■ **What you are asked to do**: Your copy of the entries must be exact, and it must not include the pictures.

Top of Excerpted records

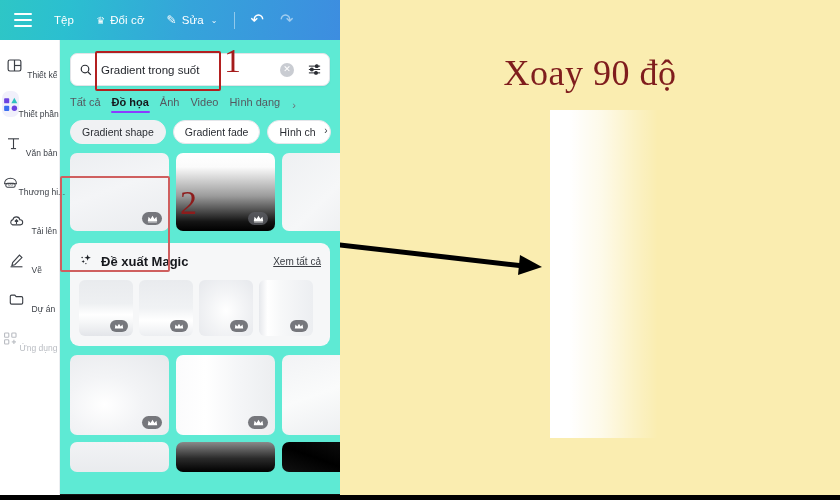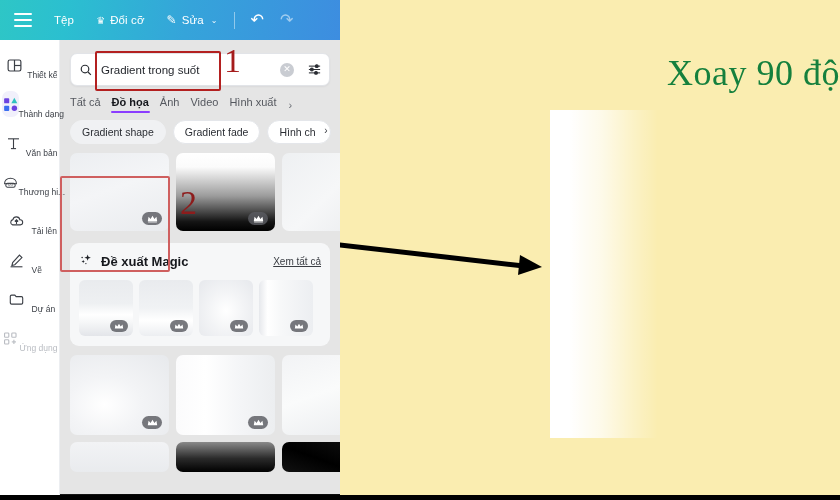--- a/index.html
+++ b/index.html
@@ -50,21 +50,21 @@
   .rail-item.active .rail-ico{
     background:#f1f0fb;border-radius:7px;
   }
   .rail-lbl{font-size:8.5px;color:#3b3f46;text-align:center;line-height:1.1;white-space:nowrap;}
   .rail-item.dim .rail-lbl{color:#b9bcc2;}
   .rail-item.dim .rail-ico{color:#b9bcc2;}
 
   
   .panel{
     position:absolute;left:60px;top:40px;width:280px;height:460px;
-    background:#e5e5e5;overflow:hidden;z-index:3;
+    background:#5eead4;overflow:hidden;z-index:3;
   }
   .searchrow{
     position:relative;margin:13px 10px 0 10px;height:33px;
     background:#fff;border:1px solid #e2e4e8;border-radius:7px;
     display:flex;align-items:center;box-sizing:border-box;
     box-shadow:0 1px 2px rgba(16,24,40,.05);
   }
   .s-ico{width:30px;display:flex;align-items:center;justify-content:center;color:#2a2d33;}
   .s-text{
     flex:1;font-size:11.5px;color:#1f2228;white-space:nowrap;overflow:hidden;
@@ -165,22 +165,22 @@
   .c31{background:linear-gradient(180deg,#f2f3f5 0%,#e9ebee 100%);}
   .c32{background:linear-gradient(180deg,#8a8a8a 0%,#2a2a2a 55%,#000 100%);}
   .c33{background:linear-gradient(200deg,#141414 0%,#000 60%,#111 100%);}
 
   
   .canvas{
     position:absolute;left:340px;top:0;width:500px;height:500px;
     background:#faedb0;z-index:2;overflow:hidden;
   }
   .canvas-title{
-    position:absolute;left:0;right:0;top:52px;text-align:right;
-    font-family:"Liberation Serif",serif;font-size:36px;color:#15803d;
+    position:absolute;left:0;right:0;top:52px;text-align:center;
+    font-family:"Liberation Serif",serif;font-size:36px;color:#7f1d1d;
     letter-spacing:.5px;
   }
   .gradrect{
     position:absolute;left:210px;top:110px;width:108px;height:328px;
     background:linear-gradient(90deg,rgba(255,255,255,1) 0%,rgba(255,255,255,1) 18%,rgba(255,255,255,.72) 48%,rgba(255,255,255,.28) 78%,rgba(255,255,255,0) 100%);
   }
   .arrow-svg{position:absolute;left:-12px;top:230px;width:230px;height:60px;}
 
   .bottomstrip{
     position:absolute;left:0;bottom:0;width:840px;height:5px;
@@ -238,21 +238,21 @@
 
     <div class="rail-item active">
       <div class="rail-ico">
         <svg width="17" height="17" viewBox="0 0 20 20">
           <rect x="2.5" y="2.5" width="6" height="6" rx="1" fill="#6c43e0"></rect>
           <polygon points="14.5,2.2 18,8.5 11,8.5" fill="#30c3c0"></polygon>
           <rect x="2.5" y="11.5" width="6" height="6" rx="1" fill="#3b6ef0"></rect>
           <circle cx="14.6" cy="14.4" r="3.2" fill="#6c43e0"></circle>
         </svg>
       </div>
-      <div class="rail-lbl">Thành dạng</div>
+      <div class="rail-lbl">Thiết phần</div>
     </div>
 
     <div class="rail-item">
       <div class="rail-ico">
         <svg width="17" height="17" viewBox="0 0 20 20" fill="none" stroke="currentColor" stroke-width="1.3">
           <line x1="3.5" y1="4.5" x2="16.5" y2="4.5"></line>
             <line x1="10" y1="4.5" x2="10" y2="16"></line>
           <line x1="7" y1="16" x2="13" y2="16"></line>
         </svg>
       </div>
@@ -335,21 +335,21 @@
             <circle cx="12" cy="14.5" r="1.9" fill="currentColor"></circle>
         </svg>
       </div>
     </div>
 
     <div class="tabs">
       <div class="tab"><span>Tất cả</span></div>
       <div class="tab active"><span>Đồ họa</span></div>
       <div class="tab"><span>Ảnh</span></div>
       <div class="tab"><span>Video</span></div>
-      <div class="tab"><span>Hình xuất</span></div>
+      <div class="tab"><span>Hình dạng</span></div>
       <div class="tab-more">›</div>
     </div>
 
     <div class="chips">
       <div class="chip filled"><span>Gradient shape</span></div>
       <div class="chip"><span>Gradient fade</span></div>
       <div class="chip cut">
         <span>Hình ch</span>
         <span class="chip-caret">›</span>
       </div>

Bottom of Excerpted records

■ **Task output**:
--- a/index.html
+++ b/index.html
@@ -50,21 +50,21 @@
   .rail-item.active .rail-ico{
     background:#f1f0fb;border-radius:7px;
   }
   .rail-lbl{font-size:8.5px;color:#3b3f46;text-align:center;line-height:1.1;white-space:nowrap;}
   .rail-item.dim .rail-lbl{color:#b9bcc2;}
   .rail-item.dim .rail-ico{color:#b9bcc2;}
 
   
   .panel{
     position:absolute;left:60px;top:40px;width:280px;height:460px;
-    background:#e5e5e5;overflow:hidden;z-index:3;
+    background:#5eead4;overflow:hidden;z-index:3;
   }
   .searchrow{
     position:relative;margin:13px 10px 0 10px;height:33px;
     background:#fff;border:1px solid #e2e4e8;border-radius:7px;
     display:flex;align-items:center;box-sizing:border-box;
     box-shadow:0 1px 2px rgba(16,24,40,.05);
   }
   .s-ico{width:30px;display:flex;align-items:center;justify-content:center;color:#2a2d33;}
   .s-text{
     flex:1;font-size:11.5px;color:#1f2228;white-space:nowrap;overflow:hidden;
@@ -165,22 +165,22 @@
   .c31{background:linear-gradient(180deg,#f2f3f5 0%,#e9ebee 100%);}
   .c32{background:linear-gradient(180deg,#8a8a8a 0%,#2a2a2a 55%,#000 100%);}
   .c33{background:linear-gradient(200deg,#141414 0%,#000 60%,#111 100%);}
 
   
   .canvas{
     position:absolute;left:340px;top:0;width:500px;height:500px;
     background:#faedb0;z-index:2;overflow:hidden;
   }
   .canvas-title{
-    position:absolute;left:0;right:0;top:52px;text-align:right;
-    font-family:"Liberation Serif",serif;font-size:36px;color:#15803d;
+    position:absolute;left:0;right:0;top:52px;text-align:center;
+    font-family:"Liberation Serif",serif;font-size:36px;color:#7f1d1d;
     letter-spacing:.5px;
   }
   .gradrect{
     position:absolute;left:210px;top:110px;width:108px;height:328px;
     background:linear-gradient(90deg,rgba(255,255,255,1) 0%,rgba(255,255,255,1) 18%,rgba(255,255,255,.72) 48%,rgba(255,255,255,.28) 78%,rgba(255,255,255,0) 100%);
   }
   .arrow-svg{position:absolute;left:-12px;top:230px;width:230px;height:60px;}
 
   .bottomstrip{
     position:absolute;left:0;bottom:0;width:840px;height:5px;
@@ -238,21 +238,21 @@
 
     <div class="rail-item active">
       <div class="rail-ico">
         <svg width="17" height="17" viewBox="0 0 20 20">
           <rect x="2.5" y="2.5" width="6" height="6" rx="1" fill="#6c43e0"></rect>
           <polygon points="14.5,2.2 18,8.5 11,8.5" fill="#30c3c0"></polygon>
           <rect x="2.5" y="11.5" width="6" height="6" rx="1" fill="#3b6ef0"></rect>
           <circle cx="14.6" cy="14.4" r="3.2" fill="#6c43e0"></circle>
         </svg>
       </div>
-      <div class="rail-lbl">Thành dạng</div>
+      <div class="rail-lbl">Thiết phần</div>
     </div>
 
     <div class="rail-item">
       <div class="rail-ico">
         <svg width="17" height="17" viewBox="0 0 20 20" fill="none" stroke="currentColor" stroke-width="1.3">
           <line x1="3.5" y1="4.5" x2="16.5" y2="4.5"></line>
             <line x1="10" y1="4.5" x2="10" y2="16"></line>
           <line x1="7" y1="16" x2="13" y2="16"></line>
         </svg>
       </div>
@@ -335,21 +335,21 @@
             <circle cx="12" cy="14.5" r="1.9" fill="currentColor"></circle>
         </svg>
       </div>
     </div>
 
     <div class="tabs">
       <div class="tab"><span>Tất cả</span></div>
       <div class="tab active"><span>Đồ họa</span></div>
       <div class="tab"><span>Ảnh</span></div>
       <div class="tab"><span>Video</span></div>
-      <div class="tab"><span>Hình xuất</span></div>
+      <div class="tab"><span>Hình dạng</span></div>
       <div class="tab-more">›</div>
     </div>
 
     <div class="chips">
       <div class="chip filled"><span>Gradient shape</span></div>
       <div class="chip"><span>Gradient fade</span></div>
       <div class="chip cut">
         <span>Hình ch</span>
         <span class="chip-caret">›</span>
       </div>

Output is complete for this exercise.